Na visão dela, a medida, emergencial, deve ser calçada com outras medidas estruturantes que resolvam o problema de maneira definitiva. Entre elas estão planos de cargos e salários para os servidores do setor, que nunca foram feitos, e a discussão de uma proposta de serviço civil. Adotada já em vários países, consiste na obrigação do profissional de se dedicar ao sistema público de saúde por dois anos, depois de formado.

“Precisamos mudar a lógica das escolas que formam os médicos, inclusive as públicas, financiadas com recursos públicos, que formam profissionais para atender aos interesses do mercado, e não às necessidades da população”. Ela ressalta ainda que, além de médicos, faltam outros profissionais de grande importância para a saúde, como enfermeiros, dentistas, auxiliares de enfermagem, fisioterapeutas, nutricionistas.

Uma das principais medidas do Mais Médicos é a ampliação do ciclo de graduação, de seis para oito anos, para que os últimos dois sejam dedicados ao serviço obrigatório no SUS. A remuneração será garantida pelo governo, que espera colocar a medida em prática em 2015 para que no começo da próxima década 21 mil médicos sejam incorporados ao atendimento básico. As diretrizes serão definidas pelo Conselho Nacional de Educação e ainda carecerá de aprovação pelo Congresso Nacional, que hoje receberá a medida provisória do Mais Médicos.
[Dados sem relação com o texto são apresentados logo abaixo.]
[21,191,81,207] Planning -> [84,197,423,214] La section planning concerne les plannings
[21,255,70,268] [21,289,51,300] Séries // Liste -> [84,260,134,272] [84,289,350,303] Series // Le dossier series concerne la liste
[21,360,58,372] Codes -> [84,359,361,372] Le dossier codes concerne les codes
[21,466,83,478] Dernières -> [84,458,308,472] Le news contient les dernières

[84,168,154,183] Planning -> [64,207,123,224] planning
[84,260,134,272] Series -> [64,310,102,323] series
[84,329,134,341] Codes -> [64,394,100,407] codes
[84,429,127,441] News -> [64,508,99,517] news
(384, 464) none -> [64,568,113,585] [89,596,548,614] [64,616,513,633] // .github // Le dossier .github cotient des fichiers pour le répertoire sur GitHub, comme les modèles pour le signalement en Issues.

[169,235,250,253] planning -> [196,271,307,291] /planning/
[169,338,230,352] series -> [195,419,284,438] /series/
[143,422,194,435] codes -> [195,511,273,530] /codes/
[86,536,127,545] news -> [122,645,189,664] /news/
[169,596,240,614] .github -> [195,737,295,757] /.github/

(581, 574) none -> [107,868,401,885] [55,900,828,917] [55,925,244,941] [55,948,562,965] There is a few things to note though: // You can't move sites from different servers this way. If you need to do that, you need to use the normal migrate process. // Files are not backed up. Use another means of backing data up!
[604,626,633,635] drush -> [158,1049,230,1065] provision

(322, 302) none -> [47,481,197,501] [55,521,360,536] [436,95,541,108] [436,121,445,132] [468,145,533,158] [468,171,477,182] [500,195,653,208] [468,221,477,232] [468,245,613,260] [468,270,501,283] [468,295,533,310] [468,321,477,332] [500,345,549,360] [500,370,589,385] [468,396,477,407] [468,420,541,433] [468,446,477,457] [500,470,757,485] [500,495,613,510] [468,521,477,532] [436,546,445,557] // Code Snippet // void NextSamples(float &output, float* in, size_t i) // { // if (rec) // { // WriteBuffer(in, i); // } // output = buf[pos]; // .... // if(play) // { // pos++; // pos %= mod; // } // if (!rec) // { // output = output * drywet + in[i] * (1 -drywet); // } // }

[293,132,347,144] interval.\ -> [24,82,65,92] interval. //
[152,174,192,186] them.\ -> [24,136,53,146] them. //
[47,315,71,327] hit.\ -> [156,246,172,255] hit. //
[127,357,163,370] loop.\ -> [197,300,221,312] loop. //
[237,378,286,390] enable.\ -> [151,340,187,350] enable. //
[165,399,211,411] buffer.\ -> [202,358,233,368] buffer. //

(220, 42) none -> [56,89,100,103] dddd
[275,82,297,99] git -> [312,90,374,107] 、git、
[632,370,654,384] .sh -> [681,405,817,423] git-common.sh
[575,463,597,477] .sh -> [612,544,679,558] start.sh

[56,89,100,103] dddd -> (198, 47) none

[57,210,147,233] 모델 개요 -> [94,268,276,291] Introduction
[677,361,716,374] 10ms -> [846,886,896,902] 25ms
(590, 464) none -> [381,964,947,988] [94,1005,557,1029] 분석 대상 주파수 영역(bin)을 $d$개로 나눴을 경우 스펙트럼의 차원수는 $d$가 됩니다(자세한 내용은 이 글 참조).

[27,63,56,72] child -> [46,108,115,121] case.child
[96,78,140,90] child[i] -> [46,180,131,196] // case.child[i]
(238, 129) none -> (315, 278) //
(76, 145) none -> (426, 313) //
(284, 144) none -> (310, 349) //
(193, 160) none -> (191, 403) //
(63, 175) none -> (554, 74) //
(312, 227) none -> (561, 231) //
Em nota, as entidades de classe criticaram a decisão do governo afirmando que desrespeita a “cautela imprescindível” ao bom exercício da medicina. A Associação Médica Brasileira, a Associação Nacional de Médicos Residentes, o Conselho Federal de Medicina e a Federação Nacional dos Médicos emitiram comunicado conjunto horas após o anúncio do programa reiterando a posição contrária à vinda de médicos estrangeiros e à mudança no ciclo de formação.

“Trata-se de uma manobra, que favorece a exploração de mão de obra. Não se pode esquecer que os estudantes já realizam estágios nas últimas etapas de sua graduação e depois passam de três a cinco anos em cursos de residência médica, geralmente em unidades vinculadas ao SUS”, dizem. “Também não se pode ignorar que o formato de contratação de médicos – sem garantias trabalhistas expressas, com contratos precários e com uma remuneração não compatível com a responsabilidade e exclusividade – são pontos que merecem críticas.”

Ontem, durante a cerimônia no Palácio do Planalto, a presidenta do Conselho Nacional de Saúde, Maria do Socorro de Souza, elogiou a coragem do governo, mas pediu valorização das carreiras da área de saúde como um todo, e não apenas dos médicos, e cobrou um debate público sobre a criação de fontes de custeio, prejudicadas com a decisão do Congresso de aprovar a extinção da Contribuição Provisória sobre Movimentações Financeiras (CPMF).

Ana Maria reforça a necessidade de mais recursos para a saúde pública. “Precisamos acabar definitivamente com o argumento falacioso de que o problema da saúde é a gestão. Temos problemas de gestão, claro, mas para resolvê-los também é necessário mais recursos.”